Pequeñas Canciones Recordables (I)



Corre el año 1989 y estoy junto a mi familia haciendo la cola de ingreso al Club Albatros de Montevideo. Es febrero: mes de calor, playa y carnaval en Uruguay.

Dentro del club hay mucha gente, y la espera afuera se hace intensa. Hace calor y mi viejo me entretiene contándome que los Albatros son unos pájaros que se parecen a las gaviotas. Quizás eso me hace acordar a Médanos de Solymar. Quizás pienso en playa. Pero esa noche festejo mis cinco años y yo sólo quiero vivir el carnaval.


Entramos al lugar, y buscamos sentarnos en los largos bancos de madera frente al escenario. También, hay dos pequeñas tribunas, pero ya están repletas. Algunos viejos precavidos se han llevado sus sillas plegables, y ya se sentaron en el pasillo central para ver mejor el escenario. 


Recién actuó una murga poco conocida, y ya estamos en el intervalo esperando los platos fuertes de la noche. Las luces del lugar se prendieron y la gente comienza a circular. Algunos vecinos se saludan, otros opinan sobre lo recién visto. Todos ríen. Los vendedores de Papas Chips y refrescos no dan a basto. Me compro una manzana acaramelada, y en el primer mordisco se me aflojan mis primeros dos dientes de leche. Corro hacia donde están mis padres para mostrarles porque estoy contenta, todavía confío en ellos, y porque la noche de carnaval ahora es más especial todavía. 


Mientras tanto, el presentador lee los anuncios y los agradecimientos con su voz de locutor de radio AM o de presentador de boxeo, y al mismo tiempo se acomoda su traje impecable.  Trata que su voz sobrepase el murmullo generalizado y los nombres de las marcas se entiendan, pero por más que lo intente, no logra atraer la atención del público. De vez en cuando, con un tono resignado, pide que los padres presentes cuiden que sus hijos no corran por el lugar ni salten de banco en banco. Yo escucho atentamente al presentador porque estoy segura que en algún momento preguntará desde el escenario dónde estoy y me deseará un muy felíz cumpleaños. Y también sé que en ese momento me pondré colorada de vergüenza, pero me sentiré especial y correré a preguntarle a mis viejos si ellos también escucharon cuando me nombraron. 
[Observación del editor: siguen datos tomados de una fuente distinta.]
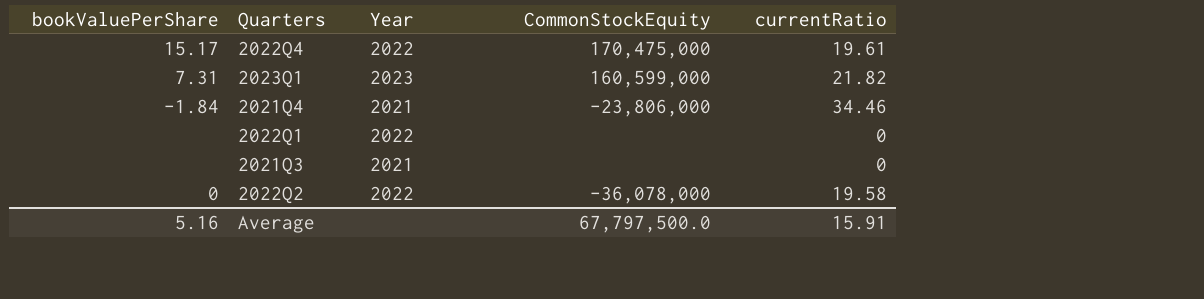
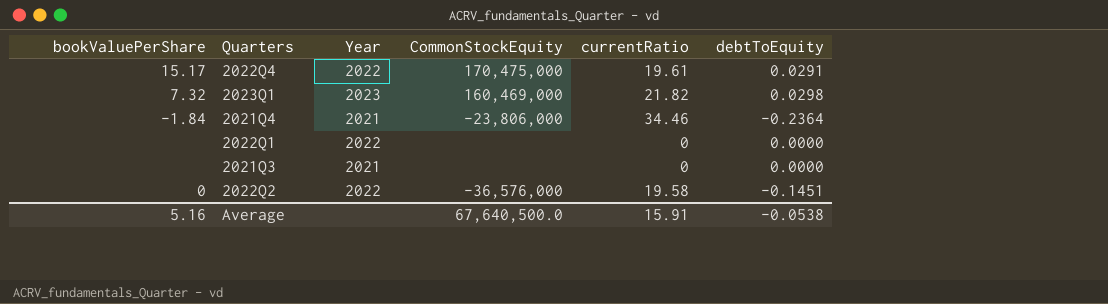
column debtToEquity | position: none -> 6
2023Q1 | bookValuePerShare: 7.31 -> 7.32
2023Q1 | CommonStockEquity: 160,599,000 -> 160,469,000
2022Q2 | CommonStockEquity: -36,078,000 -> -36,576,000
Average | CommonStockEquity: 67,797,500.0 -> 67,640,500.0

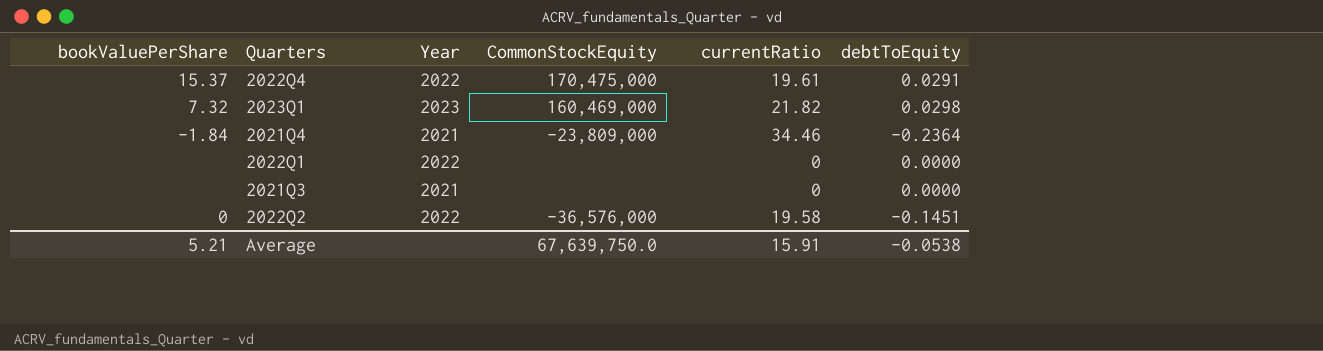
2022Q4 | bookValuePerShare: 15.17 -> 15.37
2021Q4 | CommonStockEquity: -23,806,000 -> -23,809,000
Average | bookValuePerShare: 5.16 -> 5.21
Average | CommonStockEquity: 67,640,500.0 -> 67,639,750.0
Por detrás del presentador, la murga de turno acomoda sus cosas de manera rápida. Están colgando en la pared del fondo una lona que sirve de escenografía. Es la decoración más común entra las murgas, y también es la manera más fácil y rápida de adaptarse a los diferentes escenarios de los barrios. Todos preguntan por lo bajo quiénes serán, y algunos hasta especulan nombres. Por sus trajes se nota que es una de las murgas importantes. 
Cuando las luces bajan, todos vuelven apurados a sus puestos. El número que viene es importante, y los vendedores de gaseosas se sientan en un costado para verlo. Y ahí se revive la magia del carnaval. 


Mientras los adultos se ríen e insultan indignados con las letras, nosotros los niños (que nos sentíamos atrapados por las voces pero no entendíamos de qué hablaban las canciones) nos dejábamos llevar por lo mágico de los trajes, el maquillaje y los bailes. Opinábamos y comparábamos entre nosotros una murga con otra jugando un poco a ser jueces, mientras saltábamos entre los largos bancos de madera que temblaban bajo nuestros pies. 


Cuando el número principal termina, vuelven a prenderse las luces y todos comenzamos a guardar nuestras cosas lentamente. Esta noche de carnaval ha terminado, pero muchos volverán a repetir el rito mañana. Otros, volveremos al siguiente fin de semana, o directamente al otro año. Porque eso es lo que tiene el carnaval. Es canto con magia, es música atrapante, es un sentirse parte de algo que no sabemos bien qué es, pero que se repite verano tras verano.